President Obama announced that his administration’s proposed budget will include a 1% pay raise for federal workers, the Washington Post reports. Union leaders and some Democrats have decried this raise as unfair and unreasonable, given the three-year pay freeze and 2013 furloughs federal workers have faced. Administration officials defended the raise, noting “the tight budget constraints” the administration continues to face.
Boston.com reports that adjunct professors at Lesley University in Cambridge, Massachusetts voted 359 to 67 to join the Adjunct Action union. The vote comes after adjuncts at another Boston-area school, Tufts, voted to unionize in September last year.
President Obama will announce today the creation of “two Pentagon-led institutes that will combine public and private resources to foster manufacturing innovation” and bring manufacturing jobs back to the U.S., the Washington Post reports. The centers will be located in Chicago and outside Detroit.

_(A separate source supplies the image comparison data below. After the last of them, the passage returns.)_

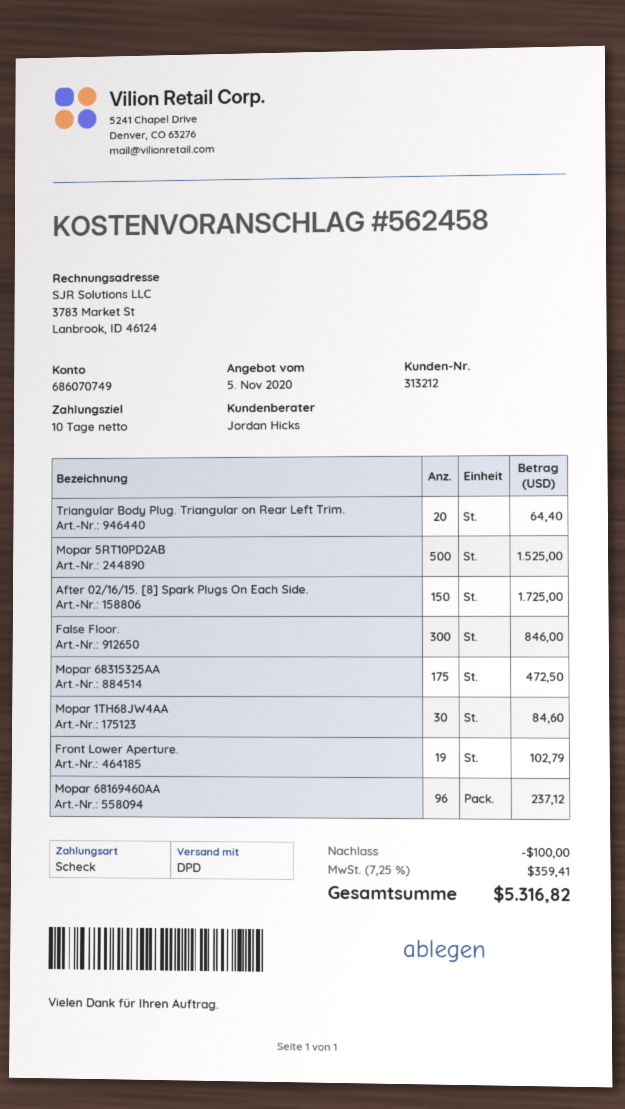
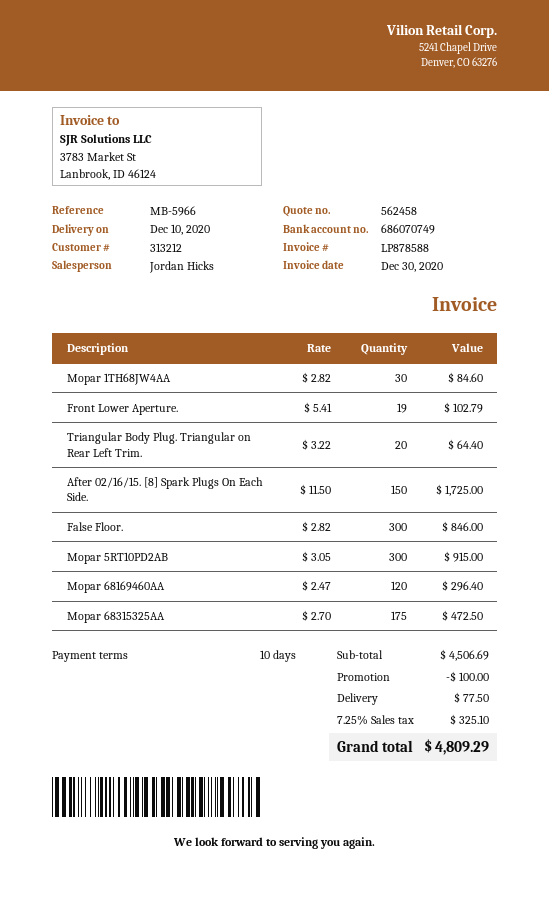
Mopar 5RT10PD2AB: 500 for 1525.00 -> 300 for 915.00
Mopar 68169460AA: 96 for 237.12 -> 120 for 296.40
shipping: none -> 77.50
tax: 7.25% = 359.41 -> 7.25% = 325.10
total: 5316.82 -> 4809.29

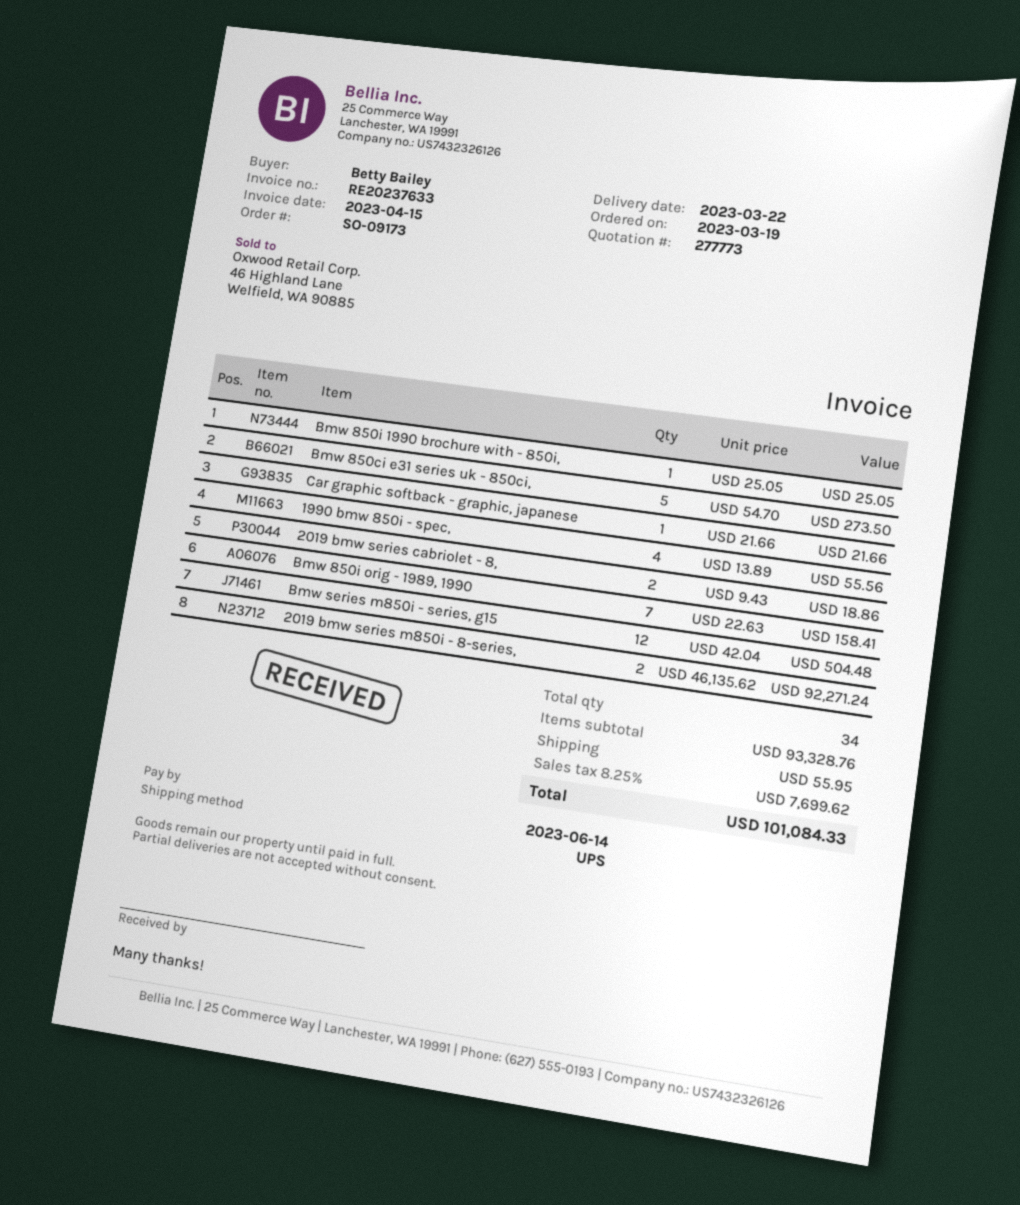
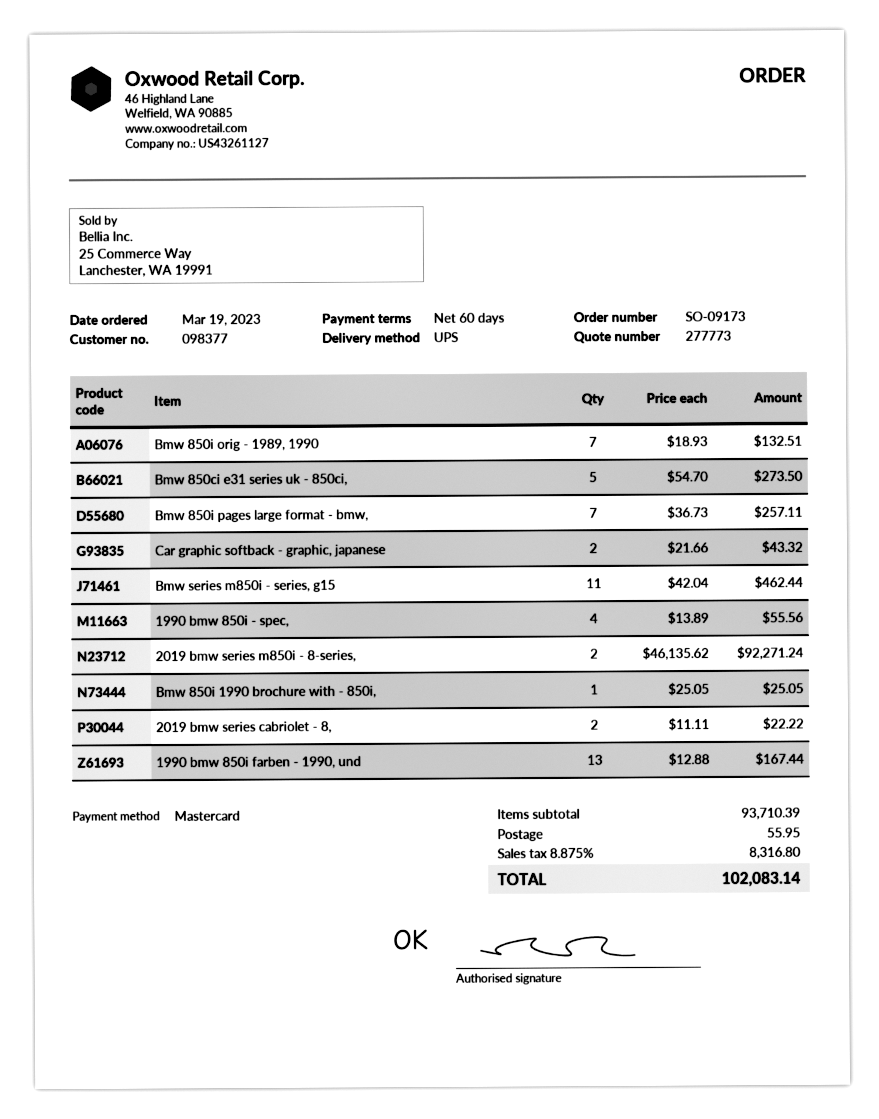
Car graphic softback - graphic, japanese: 1 x 21.66 = 21.66 -> 2 x 21.66 = 43.32
2019 bmw series cabriolet - 8,: 2 x 9.43 = 18.86 -> 2 x 11.11 = 22.22
Bmw 850i orig - 1989, 1990: 7 x 22.63 = 158.41 -> 7 x 18.93 = 132.51
Bmw series m850i - series, g15: 12 x 42.04 = 504.48 -> 11 x 42.04 = 462.44
Bmw 850i pages large format - bmw,: none -> 7 x 36.73 = 257.11
1990 bmw 850i farben - 1990, und: none -> 13 x 12.88 = 167.44
subtotal: 93328.76 -> 93710.39
tax: 8.25% = 7699.62 -> 8.875% = 8316.80
total: 101084.33 -> 102083.14

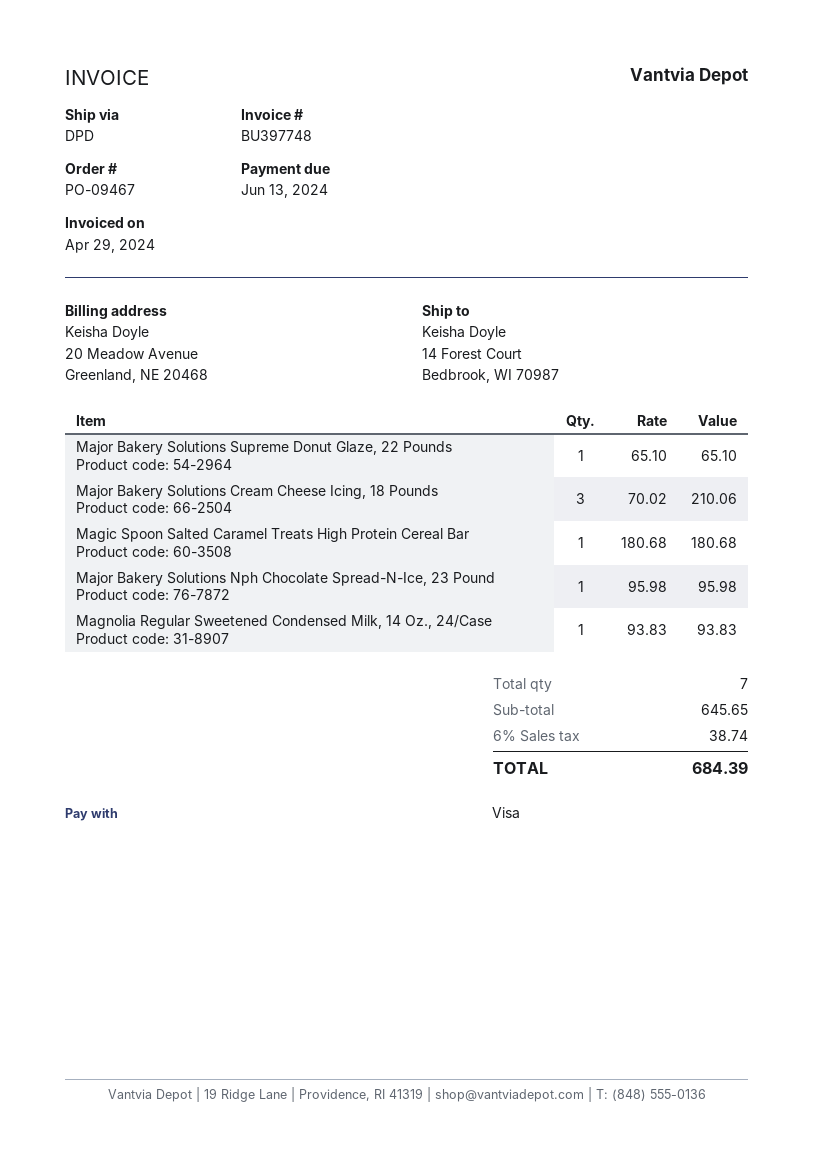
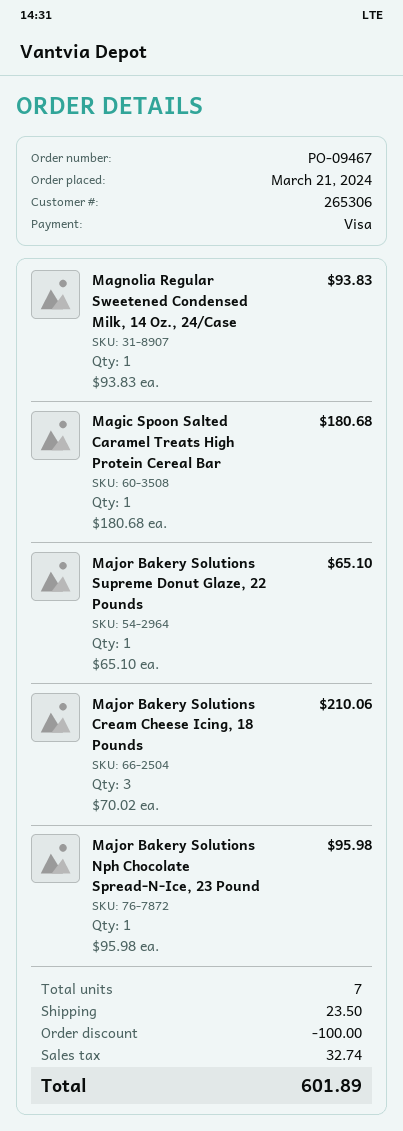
discount: none -> 100.00
shipping: none -> 23.50
tax: 38.74 -> 32.74
total: 684.39 -> 601.89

Contract negotiations will soon begin between Kelloggs and the Bakery, Confectionery, Tobacco Workers and Grain Millers International Union in Omaha, KETV Omaha reports. Workers expressed fear that Kelloggs would give them the type of ultimatum it gave workers at its Memphis plant in October, when it told the Union it could either accept a pay cut of $6 an hour for new employees and agree that new employees would not receive benefits or full-time positions, or face a lockout. Kelloggs has defended its actions, saying that demand for cereal is down.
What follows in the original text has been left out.